The Islamic State was finally brought down to its knees. However, this status quo didn’t last for long. Its defeat in Syria and Iraq has only laid the foundation for new battles. These further conflicts have the potential to show a more dangerous side than its predecessors. As of recently, the northern Iraq witnessed the rise of a new combat where two U.S. allies are trying to reshape the future of the nation.
President Trump Refused to Endorse the Comprehensive Plan of Action
On the other side of the battlefield is the militia that benefits Iranian support. This conflict was sparked only days after President Trump announced plans to drop the Joint Comprehensive Plan of Action. This is an agreement with Iranian leaders. The Asian sovereign state has to give up any pursuits of nuclear weapon appropriations. In exchange, European and American leaders will lift their sanctions aimed at Iran.
However, President Trump has doubts regarding Iran keeping its part of the bargain. Therefore, his refusal to back up the nuclear deal raised disagreement with world leaders. Angela Merkel, Theresa May, and Emmanuel Macron perceive the Iran deal as a deal that acts to the interest of international security.
The new battles are located in the city of Kirkuk. This region has been under Kurdish control since 2014. However, on Monday Iraqi forces initiated a move to reclaim their territory. They managed to capture an oil field, a military point, and other major facilities.
Iraqi Forces’ Victory in Kirkuk Can Act as Pretext for New Battles
However, the recent victory won’t seal total success. This event only underlines that the end of war hasn’t resolved the conflicts that had started it in the first place.

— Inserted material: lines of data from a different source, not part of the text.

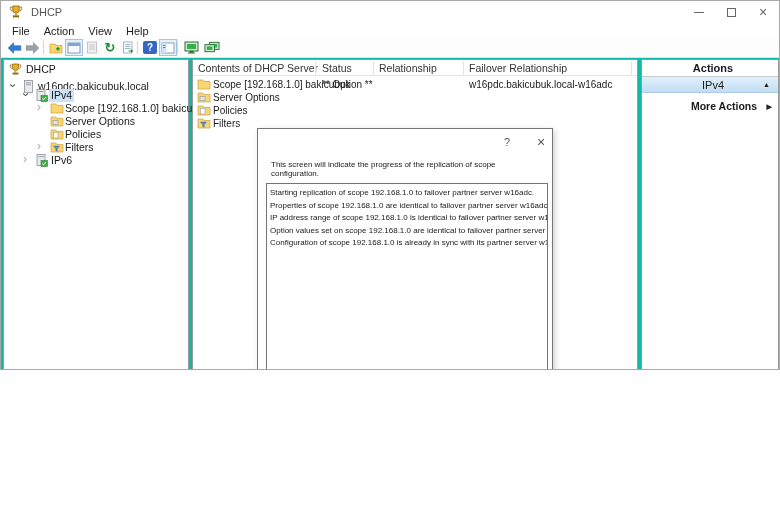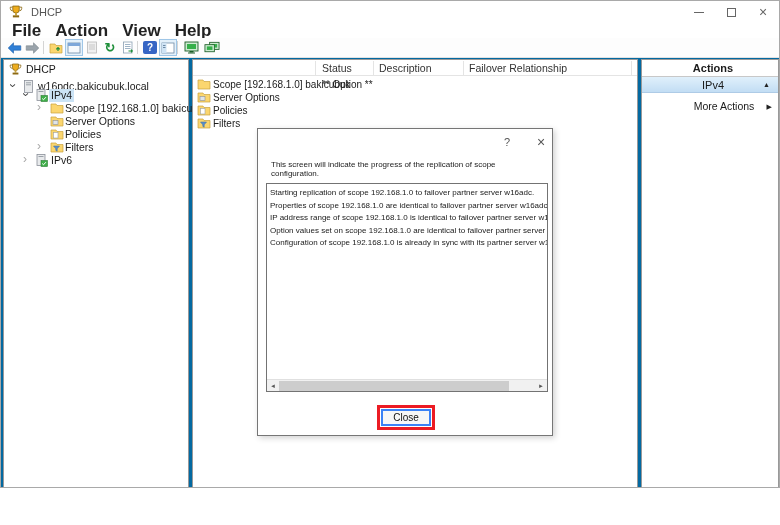--- a/index.html
+++ b/index.html
@@ -1,34 +1,34 @@
 <!DOCTYPE html>
 <html><head>
 <meta charset="utf-8">
 <style>
   * { margin:0; padding:0; box-sizing:border-box; }
   body { font-family:"Liberation Sans", sans-serif; background:#fff; }
-  .window { position:relative; width:780px; height:488px; background:#0369a1;
+  .window { position:relative; width:780px; height:370px; background:#14b8a6;
             border:1px solid #a9a9a9; overflow:hidden; font-size:11px; color:#1a1a1a; }
 
   
   .titlebar { position:absolute; left:0; top:0; width:100%; height:22px; background:#fff;
               display:flex; align-items:center; }
   .titlebar .appicon { margin-left:8px; width:14px; height:14px; }
   .titlebar .apptitle { margin-left:8px; color:#555; font-size:11px; }
   .wincontrols { position:absolute; right:0; top:0; height:22px; display:flex; }
   .wbtn { width:32px; height:22px; display:flex; align-items:center; justify-content:center; color:#666; }
   .wbtn .minline { width:10px; height:1px; background:#666; }
   .wbtn .maxbox { width:9px; height:9px; border:1px solid #666; }
   .wbtn.closeg { font-size:14px; line-height:1; }
 
   
   .menubar { position:absolute; left:0; top:22px; width:100%; height:15px; background:#fff;
              display:flex; align-items:center; padding-left:4px; }
-  .menuitem { padding:0 7px; font-size:17px; color:#222;font-weight:bold; }
+  .menuitem { padding:0 7px; font-size:11px; color:#222; }
 
   
   .toolbar { position:absolute; left:0; top:37px; width:100%; height:20px; background:#fdfdfd;
              border-bottom:1px solid #e3e3e3; }
   .tbtn { position:absolute; top:1px; width:18px; height:17px; display:flex; align-items:center;
           justify-content:center; border:1px solid transparent; }
   .tbtn.active { border:1px solid #9fc6e7; background:#e4f1fb; }
   .tsep { position:absolute; top:3px; width:1px; height:13px; background:#d4d4d4; }
   .refresh-glyph { color:#1f8f3a; font-size:13px; font-weight:bold; line-height:1; }
   .help-glyph { width:14px; height:13px; background:#3665c4; color:#fff; font-size:10px; font-weight:bold;
@@ -56,21 +56,21 @@
   .lrow { position:absolute; height:13px; width:100%; font-size:10px; }
   .lrow .licon { position:absolute; top:0; }
   .lrow .lcell { position:absolute; top:0; line-height:13px; white-space:nowrap; }
 
   
   .ahdr { height:17px; line-height:17px; font-weight:bold; padding-left:6px; font-size:11px;
           border-bottom:1px solid #c8c8c8; }
   .agroup { position:relative; height:16px; line-height:16px; padding-left:6px; font-size:11px;
             background:linear-gradient(#e0f0fb,#c2ddf4); border-bottom:1px solid #aecbe6; }
   .agroup .collapse { position:absolute; right:8px; top:0; font-size:7px; color:#222; }
-  .amore { position:relative; height:15px; line-height:15px; margin-top:6px; padding-left:28px; font-size:10.5px; }
+  .amore { position:relative; height:15px; line-height:15px; margin-top:6px; padding-left:28px; font-size:10.5px;font-weight:bold; }
   .amore .arrow { position:absolute; right:6px; top:0; font-size:7px; color:#222; }
 
   
   .statusbar { position:absolute; left:0; top:505px; width:100%; height:19px; background:#f0f0f0;
                border-top:1px solid #dcdcdc; }
   .ssep { position:absolute; top:2px; width:1px; height:15px; background:#d7d7d7; }
 
   
   .dialog { position:absolute; left:256px; top:127px; width:296px; height:308px; background:#fff;
             border:1px solid #767676; box-shadow:2px 2px 6px rgba(0,0,0,0.18); }
@@ -296,38 +296,40 @@
             <rect x="5" y="6.5" width="6.5" height="6" fill="#3fae49" stroke="#2c7c34" stroke-width="0.6"></rect>
             <path d="M6.2 9.5l1.3 1.3 2.4-2.6" stroke="#fff" stroke-width="1" fill="none"></path>
           </svg>
       </span>
       <span class="tlabel" style="left:47px">IPv6</span>
     </div>
   </div>
 
   <div class="panel listpanel">
     <div class="lheader">
+      <span class="lhcell" style="left:5px">Contents of DHCP Server</span>
       <span class="lhcell" style="left:129px">Status</span>
-      <span class="lhcell" style="left:186px">Description</span>
+      <span class="lhcell" style="left:186px">Relationship</span>
       <span class="lhcell" style="left:276px">Failover Relationship</span>
       <span class="lhdiv" style="left:122px"></span>
       <span class="lhdiv" style="left:180px"></span>
       <span class="lhdiv" style="left:270px"></span>
       <span class="lhdiv" style="left:438px"></span>
     </div>
 
     <div class="lrow" style="top:18px">
       <span class="licon" style="left:4px">
         <svg width="14" height="12" viewBox="0 0 14 12">
             <path d="M1 2h5l1 1.5h6V11H1z" fill="#fbd66f" stroke="#c9a23e" stroke-width="0.7"></path>
           </svg>
       </span>
       <span class="lcell" style="left:20px">Scope [192.168.1.0] bakicubuk</span>
       <span class="lcell" style="left:129px">** Option **</span>
       <span class="lcell" style="left:186px"></span>
+      <span class="lcell" style="left:276px">w16pdc.bakicubuk.local-w16adc</span>
     </div>
 
     <div class="lrow" style="top:31px">
       <span class="licon" style="left:4px">
         <svg width="14" height="12" viewBox="0 0 14 12">
             <path d="M1 2h5l1 1.5h6V11H1z" fill="#fbd66f" stroke="#c9a23e" stroke-width="0.7"></path>
             <rect x="3" y="5.5" width="5" height="4" fill="#dfe4e8" stroke="#8a9099" stroke-width="0.6"></rect>
           </svg>
       </span>
       <span class="lcell" style="left:20px">Server Options</span>

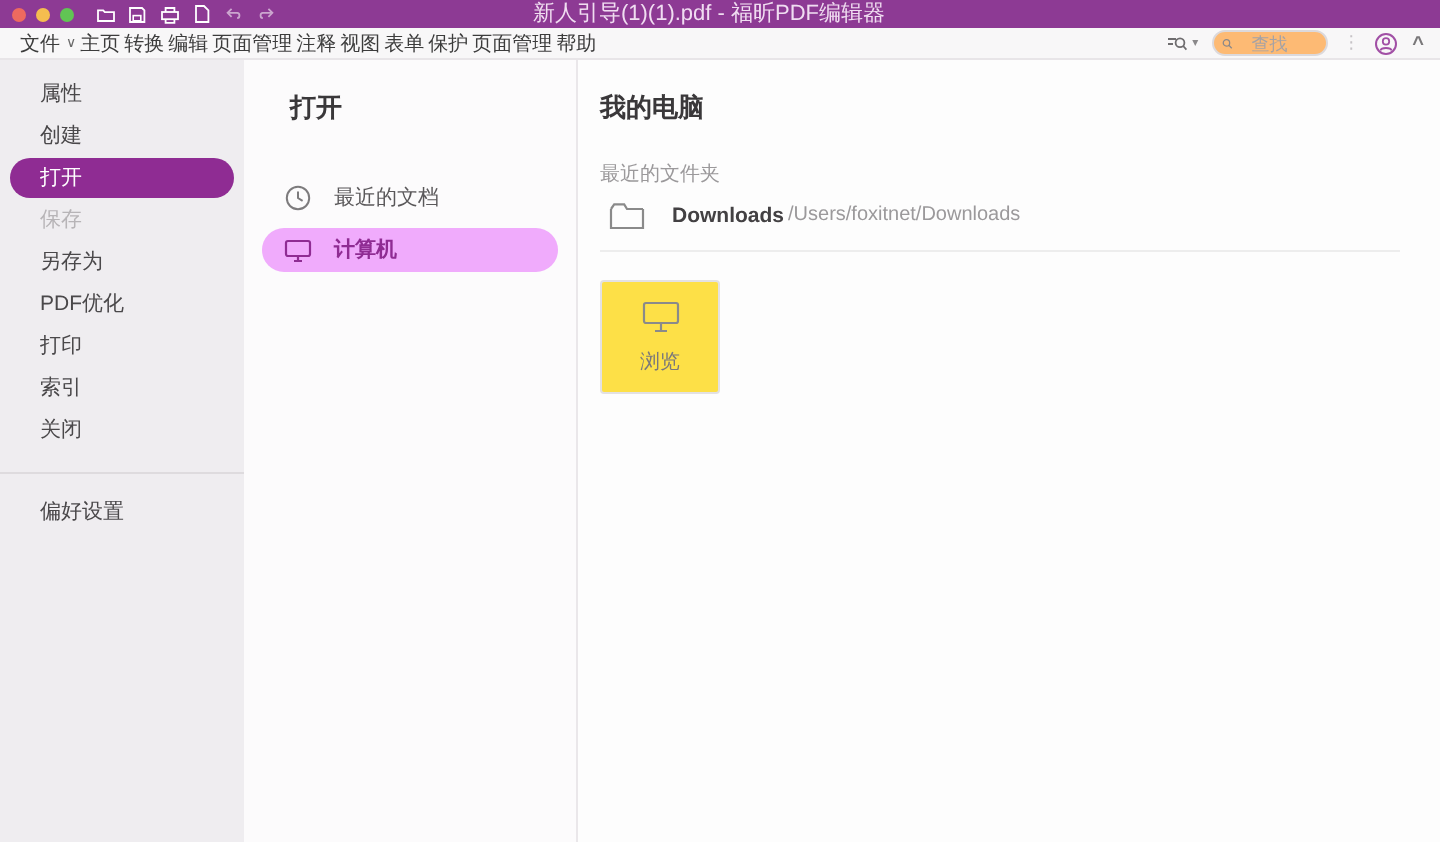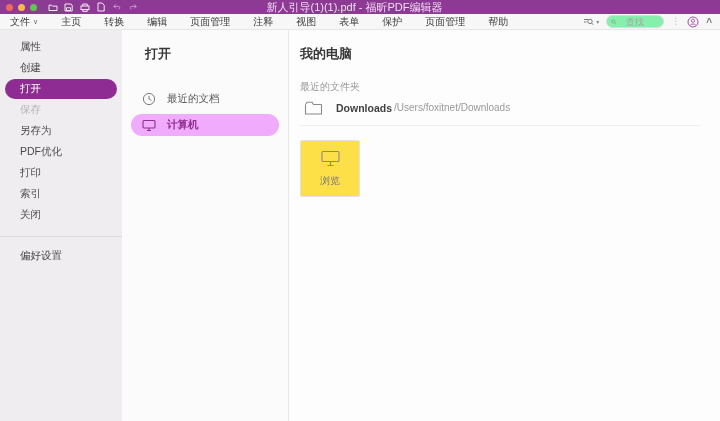--- a/index.html
+++ b/index.html
@@ -27,29 +27,29 @@
   .win-title {
     position:absolute; left:0; right:11px; text-align:center;
     font-size:11px; color:#f0ddf1; pointer-events:none; line-height:14px;
   }
   
   .menubar {
     height:16px; background:#f8f7f8; border-bottom:1px solid #e8e5e8;
     display:flex; align-items:center; font-size:10px; color:#3c3c3c;
     padding:0 8px;
   }
-  .menus { display:flex; align-items:center; gap:23px; margin-left:2px; }
+  .menus { display:flex; align-items:center; gap:2px; margin-left:2px; }
   .menu-item { white-space:nowrap; cursor:default; display:flex; align-items:center; gap:3px; }
   .menu-item .chev { font-size:7px; color:#6a6a6a; transform:translateY(-0.5px); }
   .menubar-right { margin-left:auto; display:flex; align-items:center; gap:7px; }
   .find-opt { display:flex; align-items:center; gap:2px; color:#6f6d6f; }
   .find-opt .caret { font-size:6px; color:#8a888a; }
   .searchbox {
     width:58px; height:13px; border:1px solid #dcd9dc; border-radius:7px;
-    background:#86efac; display:flex; align-items:center; padding:0 4px; gap:9px;
+    background:#fdba74; display:flex; align-items:center; padding:0 4px; gap:9px;
   }
   .searchbox input {
     border:none; outline:none; width:100%; font-size:9px; background:transparent;
     font-family:inherit; color:#555;
   }
   .searchbox input::placeholder { color:#a5a2a5; }
   .vdots { color:#c6c3c6; font-size:9px; line-height:1; }
   .collapse { color:#7a787a; font-size:10px; font-weight:bold; line-height:1; transform:translateY(1px); }
   
   .content { display:flex; height:391px; }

Therefore, while the Iraqi militia were replacing the Kurdish flag with their own in Kirkuk, repressed sentiments came back to surface.
The Monday victory can be only a prelude to new battles. On top of that, this event contradicts something that the U.S. Defense Department claimed a few months ago. The collaboration between the Kurdish Regional Government and the Iraqi government was supposed to be “unprecedented.”